Adenosine deaminase enzymes that act upon RNA (ADAR) have been shown to play a critical role in mammalian development. ADAR is responsible for the conversion of adenosine to inosine in double-stranded RNA (dsRNA).
Literally hundreds of thousands of these transforming events have been reported within human cells. This editing appears to occur predominantly in noncoding repetitive elements within the genome. Additionally, there are three forms of ADAR that have been identified – ADAR1, ADAR2 and ADAR3. They seem to be widely expressed during early development especially in the embryonic and post-natal development period. To date, of the three forms of ADAR, only ADAR1 and ADAR2 have been shown to demonstrate enzymatic activity on natural substrates in vitro.
Using the mouse animal model, ADAR2 has been shown to modify an essential receptor in the brain. Experimental animals who die from seizures have successfully rescued when a genomic substitution mimicked the adenosine to inosine modification of the RNA transcript. This result proved to be an elegant demonstration of the mode of action of ADAR2 in vivo.

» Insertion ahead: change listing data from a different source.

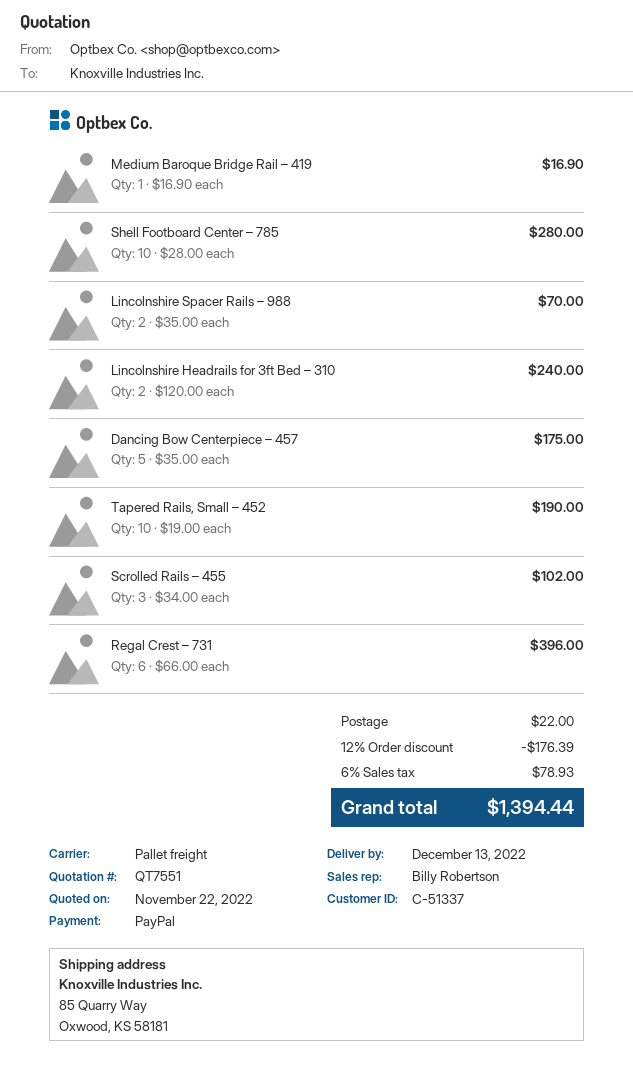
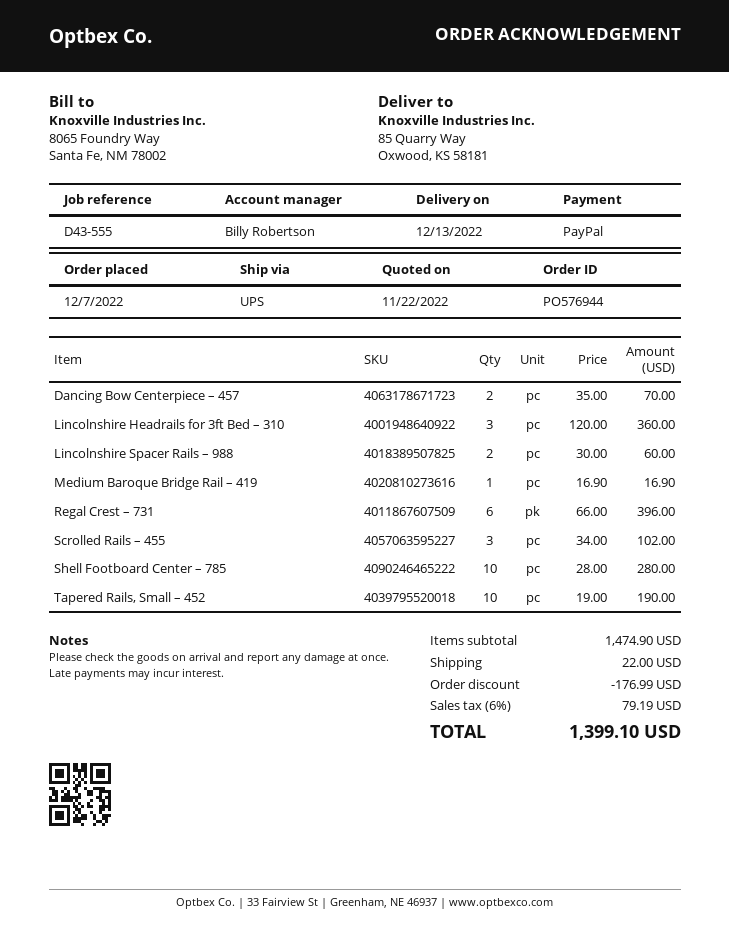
shipping method: pallet freight -> UPS
Lincolnshire Spacer Rails – 988: 2 x 35.00 = 70.00 -> 2 x 30.00 = 60.00
Lincolnshire Headrails for 3ft Bed – 310: 2 x 120.00 = 240.00 -> 3 x 120.00 = 360.00
Dancing Bow Centerpiece – 457: 5 x 35.00 = 175.00 -> 2 x 35.00 = 70.00
discount: 176.39 -> 176.99
tax: 6% = 78.93 -> 6% = 79.19
total: 1394.44 -> 1399.10

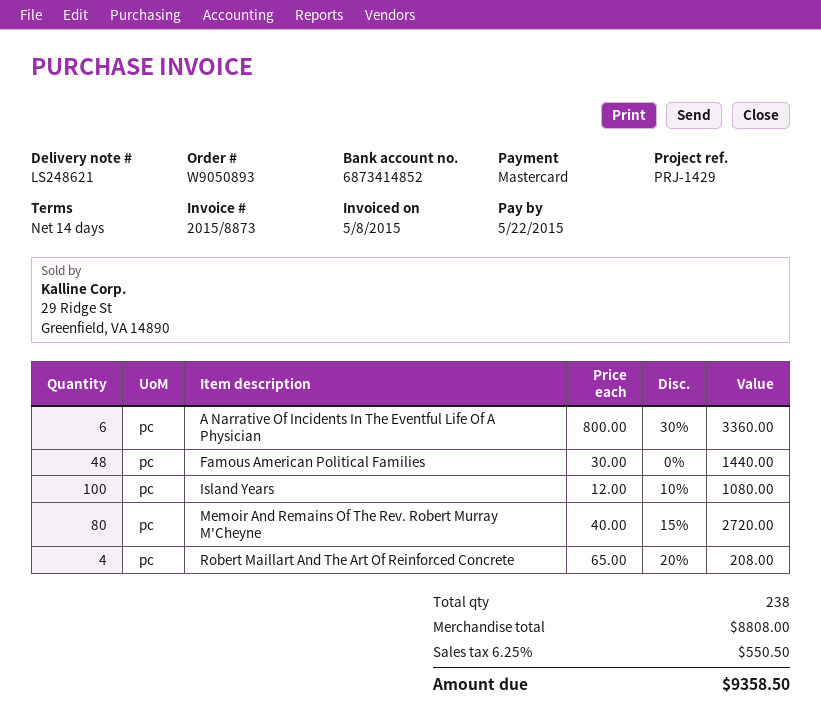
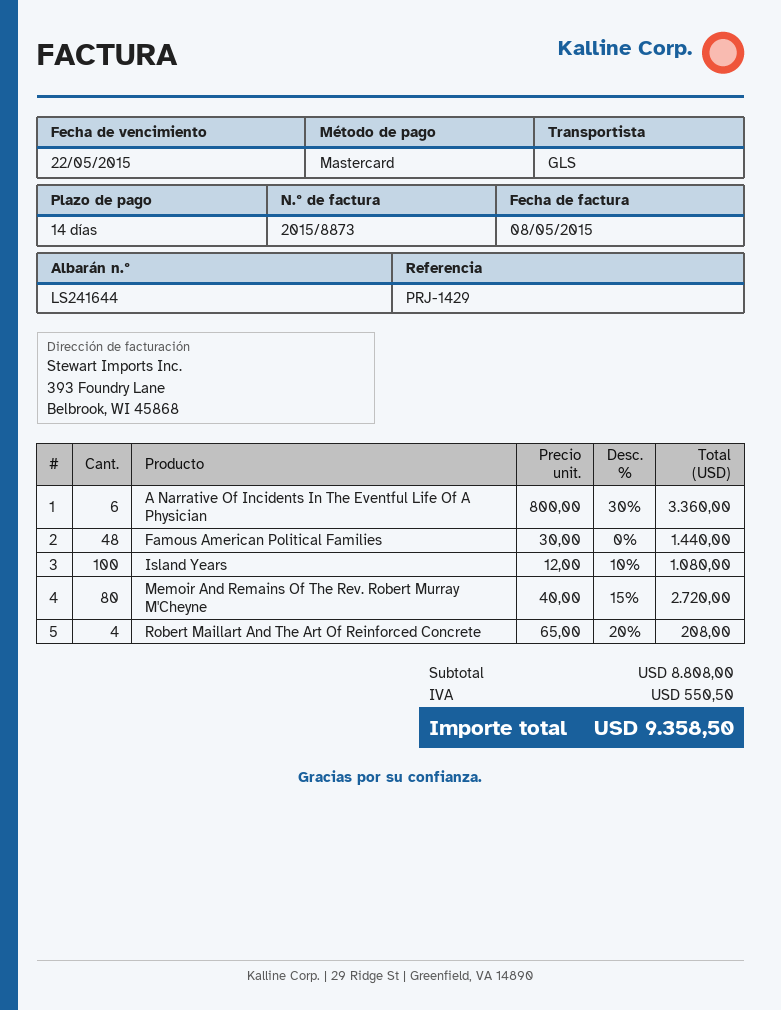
delivery note number: LS248621 -> LS241644

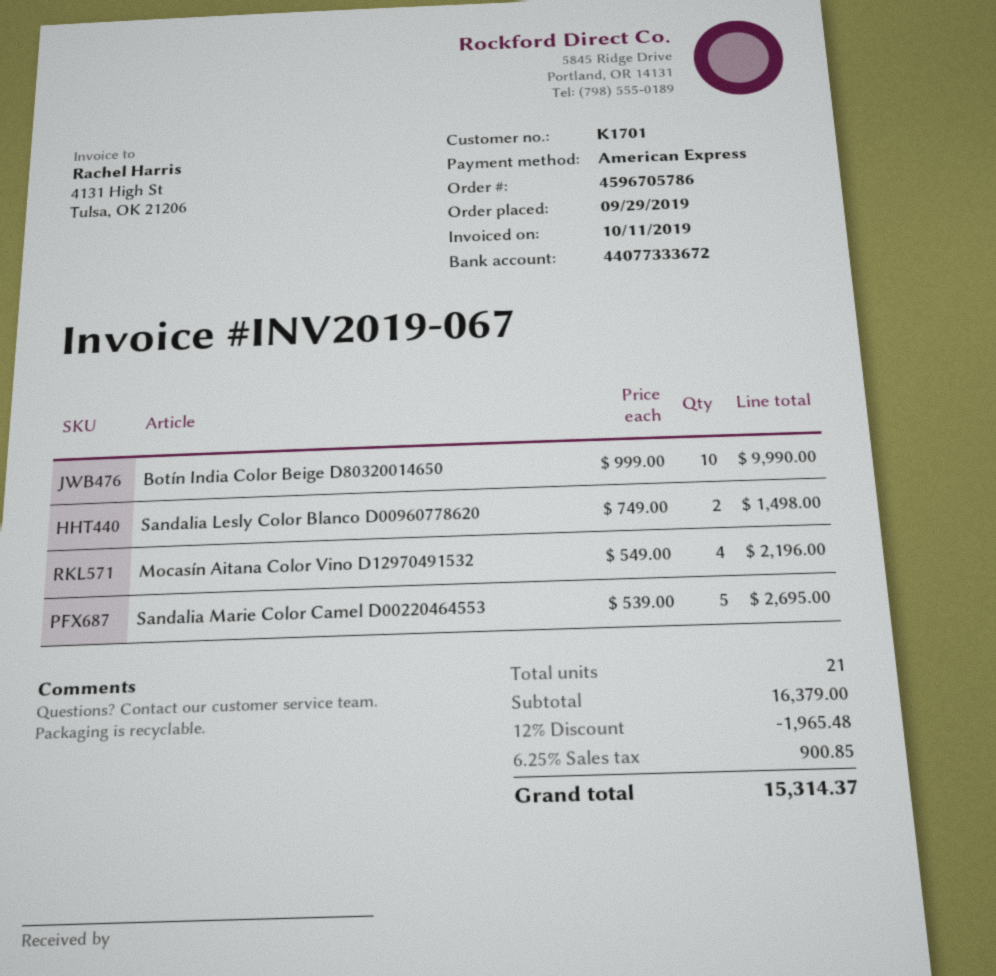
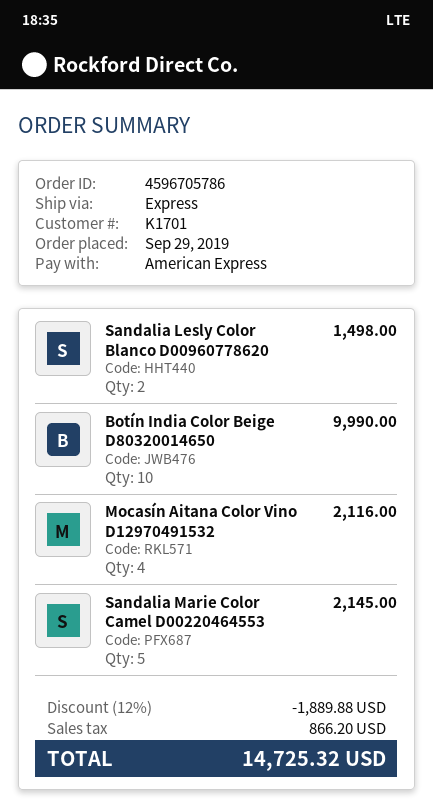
Mocasín Aitana Color Vino D12970491532: 4 for 2196.00 -> 4 for 2116.00
Sandalia Marie Color Camel D00220464553: 5 for 2695.00 -> 5 for 2145.00
discount: 12% = 1965.48 -> 12% = 1889.88
tax: 900.85 -> 866.20
total: 15314.37 -> 14725.32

The role of ADAR1 within the living organism remained unknown. This prompted Dr. Brian J. Liddicoat and his colleagues from the Department of Medicine at St. Vincent’s Hospital University of Melbourne, Australia to engage in an elaborate experimental investigation to uncover its role.
The results of their extensive efforts demonstrated that, “The A-to-I editing of ADAR1 is essential for embryonic development and the maintenance of hematopoiesis in vivo.” Hematopoiesis refers to the production of viable circulating blood cells.
This is an important finding and is a significant contribution to the overall understanding of the complexities and intricacies of mammalian development.